= SUPPLIED MATERIAL =
-*-*-
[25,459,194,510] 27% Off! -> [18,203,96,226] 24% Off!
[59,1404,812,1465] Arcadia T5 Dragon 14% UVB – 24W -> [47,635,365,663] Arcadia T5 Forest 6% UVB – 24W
-*-*-
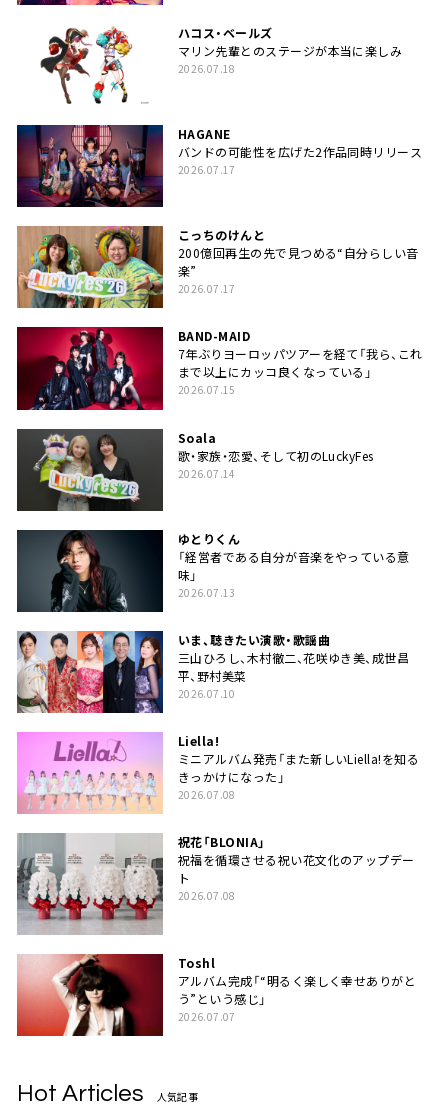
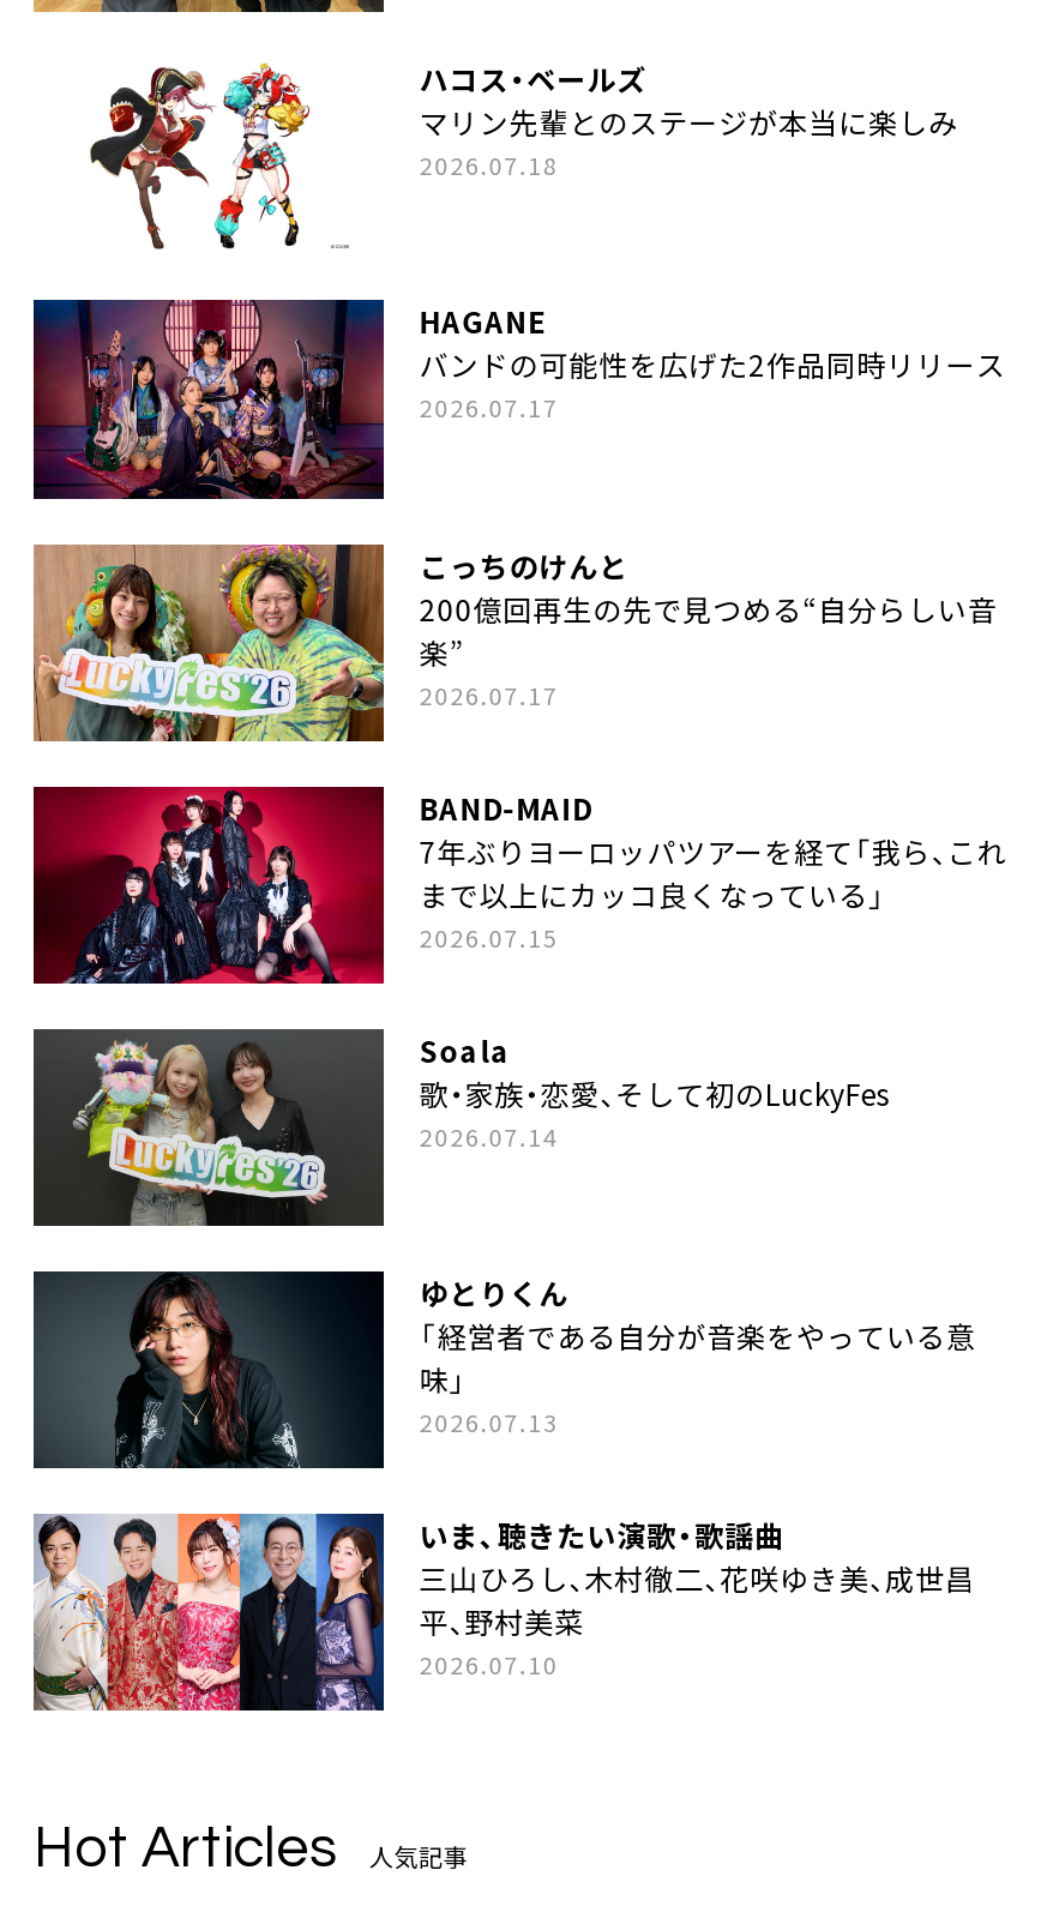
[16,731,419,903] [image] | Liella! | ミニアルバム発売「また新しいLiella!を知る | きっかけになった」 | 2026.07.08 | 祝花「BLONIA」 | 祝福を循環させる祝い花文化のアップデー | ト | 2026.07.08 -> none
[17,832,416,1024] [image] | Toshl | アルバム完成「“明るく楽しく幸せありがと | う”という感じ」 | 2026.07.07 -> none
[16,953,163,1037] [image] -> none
-*-*-
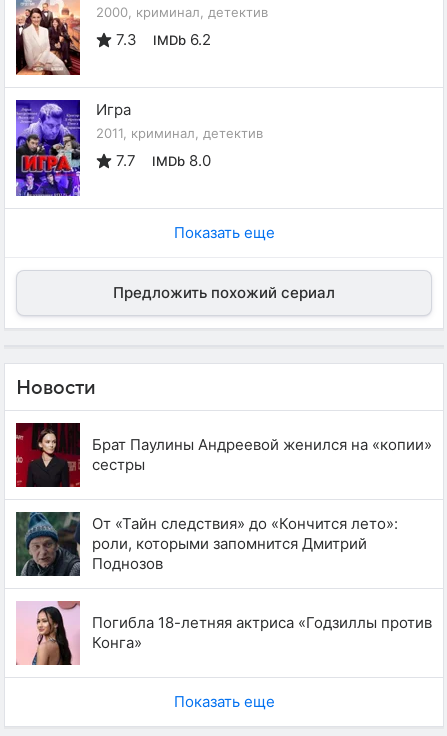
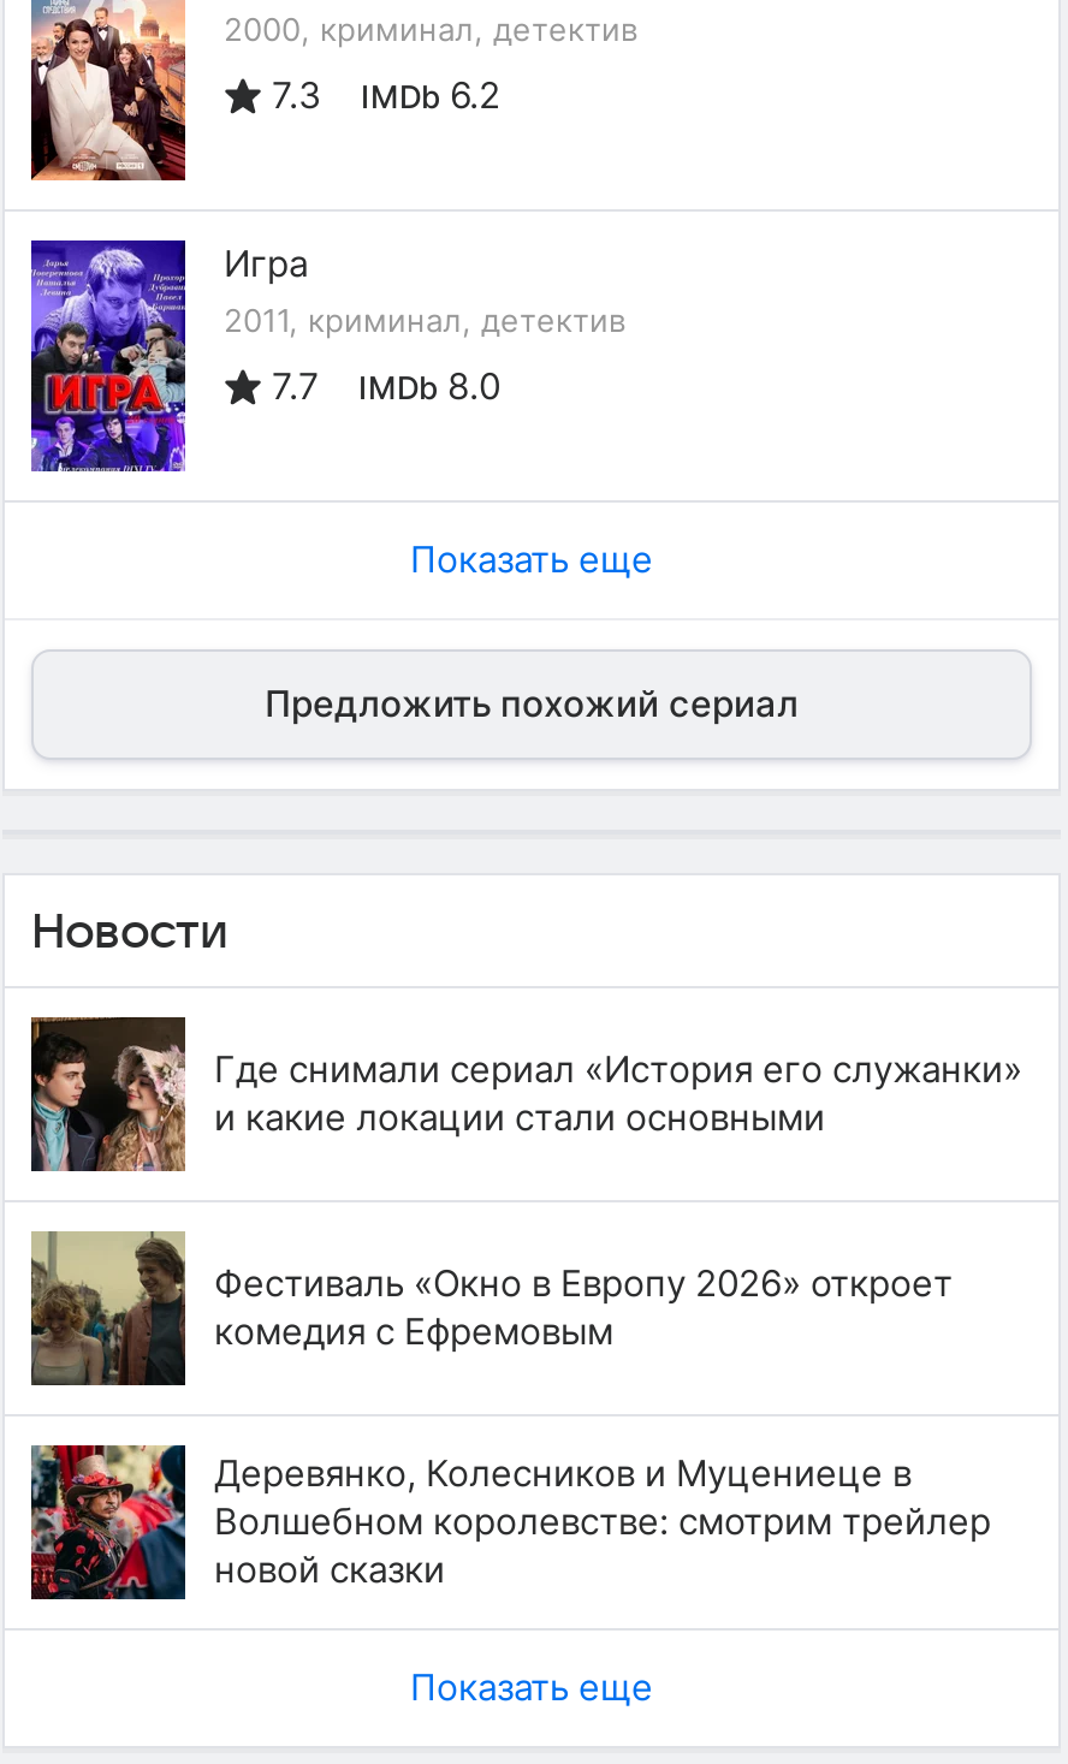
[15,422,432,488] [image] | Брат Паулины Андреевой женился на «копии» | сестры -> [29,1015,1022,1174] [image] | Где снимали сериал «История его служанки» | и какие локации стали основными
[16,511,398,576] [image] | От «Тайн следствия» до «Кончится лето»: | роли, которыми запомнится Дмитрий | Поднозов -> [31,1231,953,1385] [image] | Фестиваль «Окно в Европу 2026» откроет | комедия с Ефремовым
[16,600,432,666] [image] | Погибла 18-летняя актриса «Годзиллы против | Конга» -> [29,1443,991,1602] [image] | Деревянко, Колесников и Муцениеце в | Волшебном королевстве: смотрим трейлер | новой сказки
-*-*-
= EXERCISE GOAL =
What lines in the material above hold the word "none"? Pull them out.

= RESULT OF THE TASK =
[16,731,419,903] [image] | Liella! | ミニアルバム発売「また新しいLiella!を知る | きっかけになった」 | 2026.07.08 | 祝花「BLONIA」 | 祝福を循環させる祝い花文化のアップデー | ト | 2026.07.08 -> none
[17,832,416,1024] [image] | Toshl | アルバム完成「“明るく楽しく幸せありがと | う”という感じ」 | 2026.07.07 -> none
[16,953,163,1037] [image] -> none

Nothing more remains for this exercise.